I did not want something as large as Temporal, and I did not want another agent framework like LangChain. I wanted something small enough to understand, but solid enough to adapt across the different verticals I was building.

It started with a few bare-bones questions.

The moment an agent leaves a notebook, script, or chat session, the hard problems change:

  • What work exists?
  • Which worker owns it right now?
  • What was the last durable step?
  • Can another worker resume after a crash?
  • Which resources are locked?
  • What did the agent produce?
  • Can operators inspect what happened?

The effect of it is Roost as a small runtime layer for that problem.

GitHub: https://github.com/mczaykowski/Roost

The basic idea

Roost treats an agent as a durable step machine.

An engine implements two methods:

class Engine:
    engine_id: str

    async def init_snapshot(self, item: WorkItem) -> Snapshot: ...
    async def step(self, snapshot: Snapshot, item: WorkItem) -> Snapshot: ...
Enter fullscreen mode Exit fullscreen mode

The engine owns the domain-specific transition.
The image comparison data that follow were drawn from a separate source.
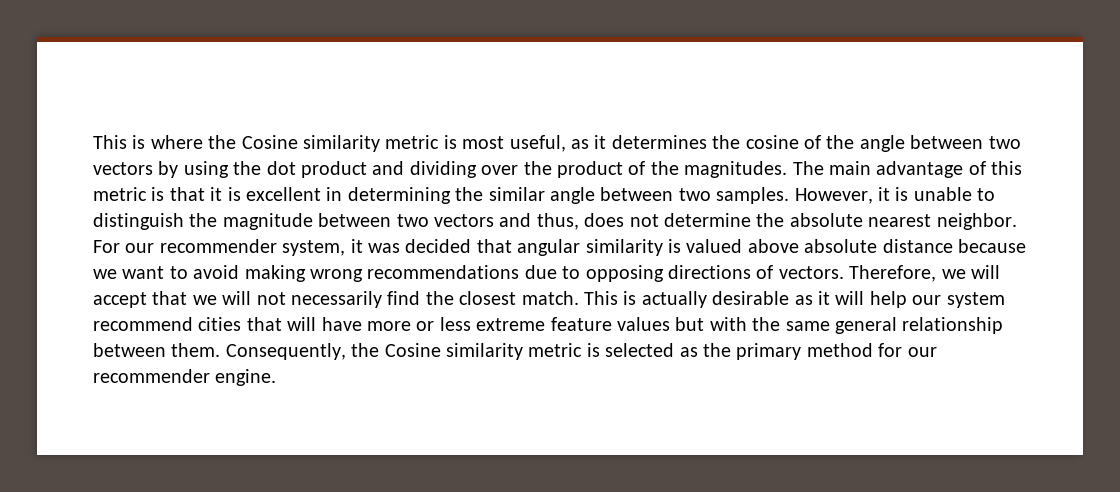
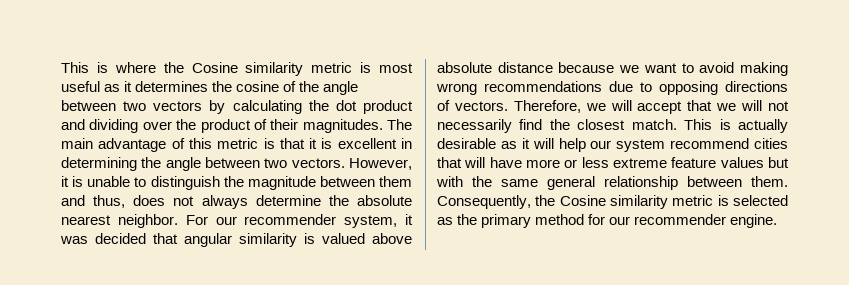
[509,135,566,152] useful, -> [61,81,100,92] useful
[183,161,229,178] using -> [232,100,302,114] calculating
[650,161,679,175] the -> [270,119,299,130] their
[488,187,790,204] similar angle between two samples. -> [165,157,345,171] angle between two vectors.
[396,214,494,227] two vectors -> [379,176,412,187] them
(659, 220) none -> [201,195,248,209] always

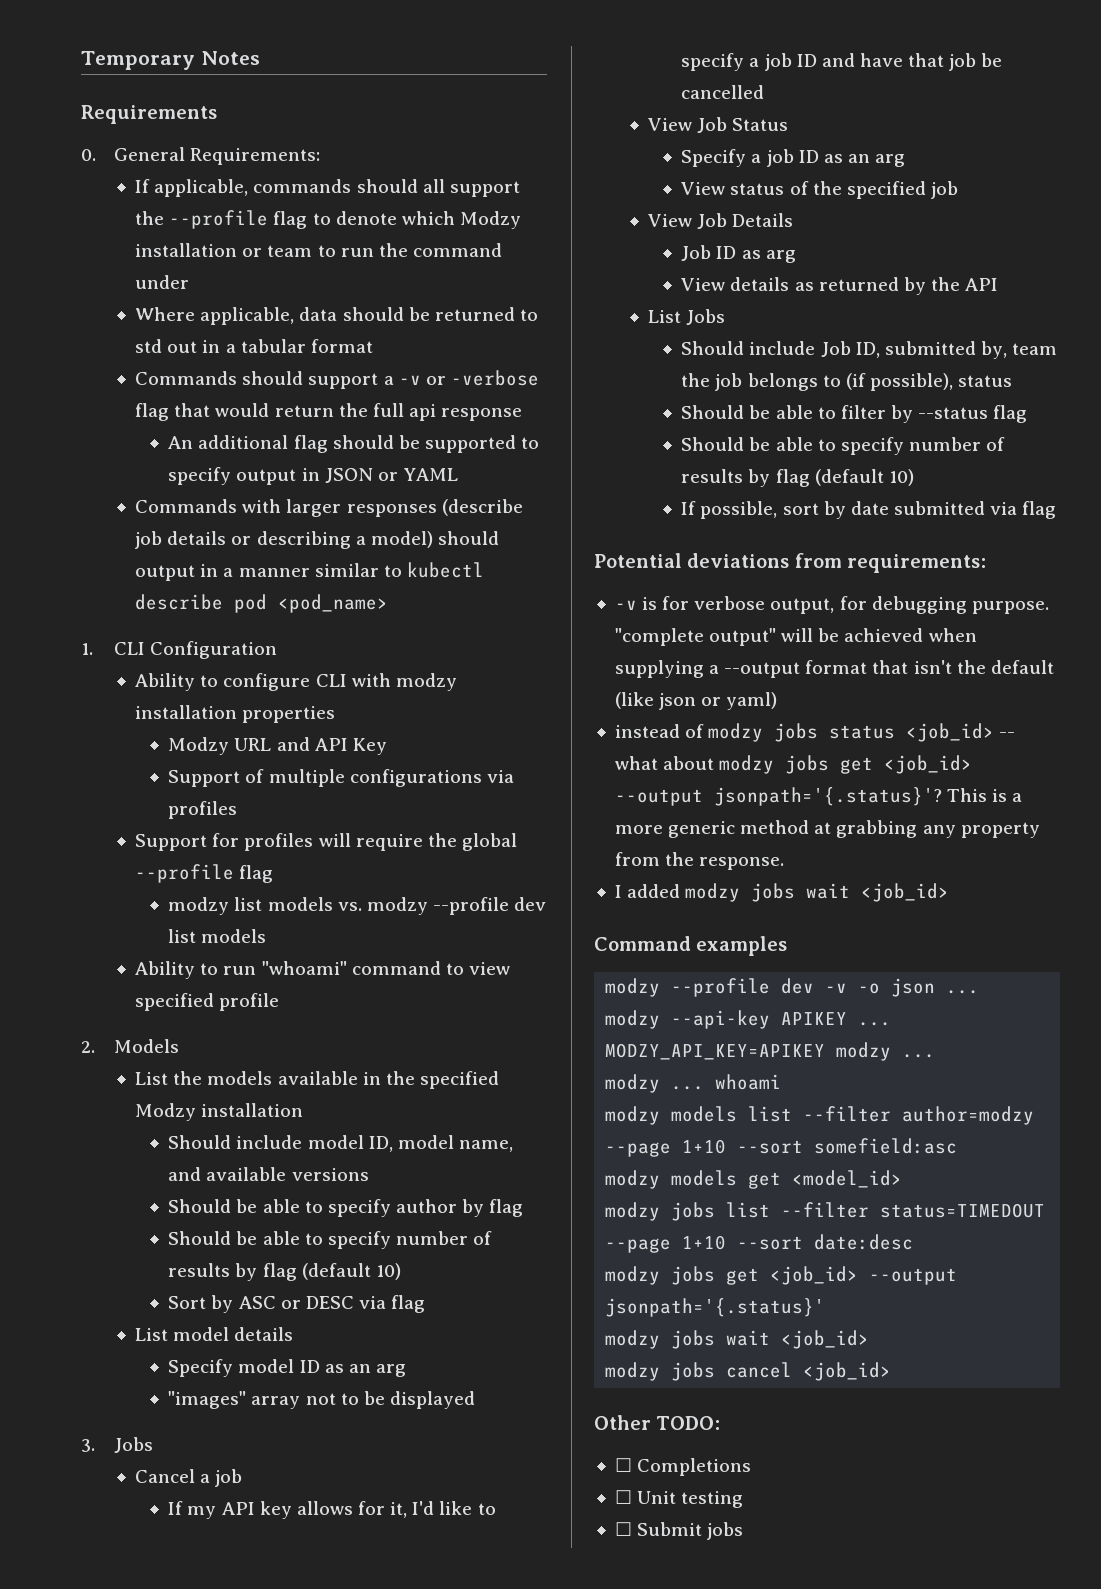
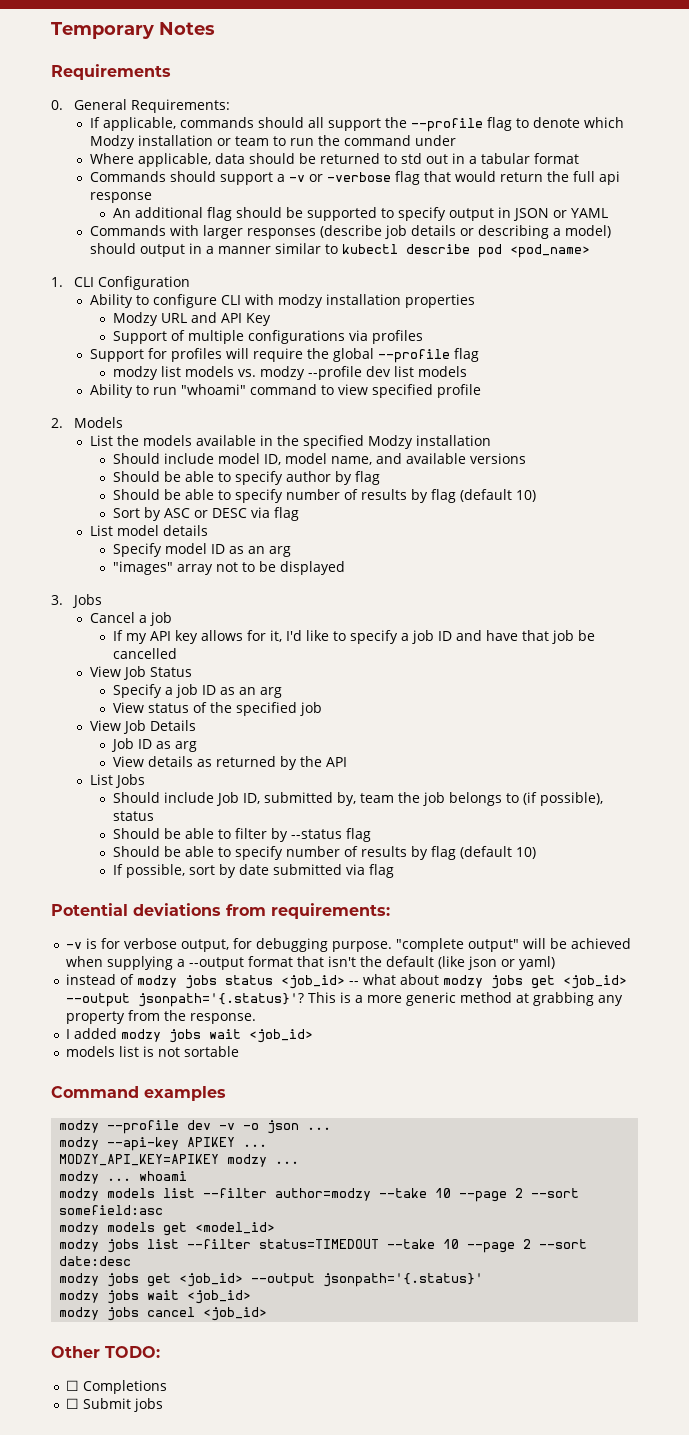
(950, 892) none -> [66,1046,240,1057] // models list is not sortable
[605,1139,727,1157] --page 1+10 -> [379,1188,524,1202] --take 10 --page 2
[605,1235,727,1253] --page 1+10 -> [387,1239,532,1253] --take 10 --page 2
[614,1490,744,1508] // ☐ Unit testing -> (168, 1387) none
Roost owns the operational substrate:

Queue
  -> acquire lease
  -> load latest Snapshot
  -> Engine.step(snapshot, item)
  -> compare-and-swap save Snapshot
  -> re-enqueue or mark done
Enter fullscreen mode Exit fullscreen mode

That gives you:

  • durable snapshots
  • per-work leases
  • at-least-once execution
  • retry-safe progress
  • delayed continuation
  • resource claims
  • event history
  • content-addressed artifacts
  • failed-work inspection

It is intentionally small. It is not trying to be a prompt framework, model router, workflow DSL, or hosted agent platform.

Roost does not help an agent think.

Roost helps an agent keep going.

Why I built it

A lot of agent tooling focuses on the thinking loop: prompts, tools, retrieval, planning, memory, model routing.

That is useful, but once agents run as workers for minutes, hours, or days, the bottleneck becomes more boring and more operational.

For example:

  • a worker dies halfway through a task
  • the same job is delivered twice
  • a long-running task needs to wait before its next step
  • two workers should not touch the same resource at the same time
  • an operator needs to know what happened
  • the output needs to be inspectable later

You can solve this with a workflow engine, a custom queue, a database table, or a pile of scripts.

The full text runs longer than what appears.